3. A densidade de especialistas por equipa de urgência é outro problema que afeta sobremaneira a gestão desses serviços. A OM tem o poder de reconhecer em exclusividade a idoneidade dos serviços para efeitos de formação médica, sendo que utiliza um ratio em presença física relacionado com a população teoricamente coberta. Ora, o importante para esse ratio é a afluência diária às urgências e os períodos de maior intensidade da procura. Se esta desce de forma consistente numa especialidade (como é o caso da obstetrícia), os ratios de médicos em presença física devem diminuir proporcionalmente. Nada disso acontece, com a OM muito firme nas suas posições e as administrações dos hospitais a considerarem excessivos os números exigidos. As normas da OM (que, curiosamente, apenas se preocupa com as urgências do SNS) estão descontextualizadas e são incomportáveis, revelando-se muitas vezes como mero desperdício de recursos.

Solução: o Governo deverá abordar a OM no sentido de alterar os seus critérios, adaptando-os melhor à realidade e mantendo, naturalmente, a qualidade intrínseca da formação médica.
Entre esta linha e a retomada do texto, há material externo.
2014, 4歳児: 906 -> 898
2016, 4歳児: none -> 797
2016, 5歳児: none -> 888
4. As escolas médicas têm rejeitado em uníssono a ampliação de vagas para o ingresso de mais estudantes. Com esta medida, contra a qual o Governo parece ser impotente, mesmo numa matéria de transcendente importância para as políticas públicas, tem sido cerceada a possibilidade de termos mais médicos no mercado que consigam dar resposta às solicitações dos setores público e privado. Pois bem, a OM dá total cobertura àquelas decisões e é cúmplice neste processo de estrangulamento na formação de médicos. Todos percebemos as razões e só é pena que o próprio Governo se deixe arrastar neste processo. Felizmente a autorização para o novo curso de medicina da U. Católica traz-nos alguma esperança.
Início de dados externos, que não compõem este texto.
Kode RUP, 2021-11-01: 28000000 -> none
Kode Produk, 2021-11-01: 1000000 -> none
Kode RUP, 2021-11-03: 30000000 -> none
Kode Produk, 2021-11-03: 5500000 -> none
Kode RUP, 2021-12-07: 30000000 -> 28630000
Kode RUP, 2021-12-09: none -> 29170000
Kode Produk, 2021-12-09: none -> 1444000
Solução: O Governo deverá intervir diretamente na política de formação de médicos em Portugal, criando condições para que, face ao envelhecimento dos profissionais e às carências manifestas, se crie um novo equilíbrio entre oferta e procura que termine com esta captura inusitada do mercado.

5. As urgências são o maior problema que temos no nosso SNS. A afluência diária de pessoas atinge valores avassaladores para o funcionamento programado dos serviços clínicos e perturba a segurança e a qualidade das prestações. Os gastos com empresas de trabalho médico atingirão este ano valores próximos dos 1500 milhões de euros a que se associam as horas extraordinárias de urgência dos próprios médicos dos quadros. São despesas brutais para pouco resultado, já que os utentes, na sua grande maioria, padecem de afeções simples, tratáveis onde o deviam ser, ou seja, na medicina geral e familiar.

Solução: Estamos perante um problema estrutural que nenhum governo até hoje conseguiu resolver. A medicina geral e familiar não se pratica em Portugal num modelo de proximidade, de acesso e contacto direto entre o utente e o seu médico de família. As USF foram um pequeno avanço, mas a sua burocratização e a visão muito institucionalizada da sua atividade, impedem que sejam de facto o gate keeper do nosso SNS. Estará o governo pronto a encetar esta transformação?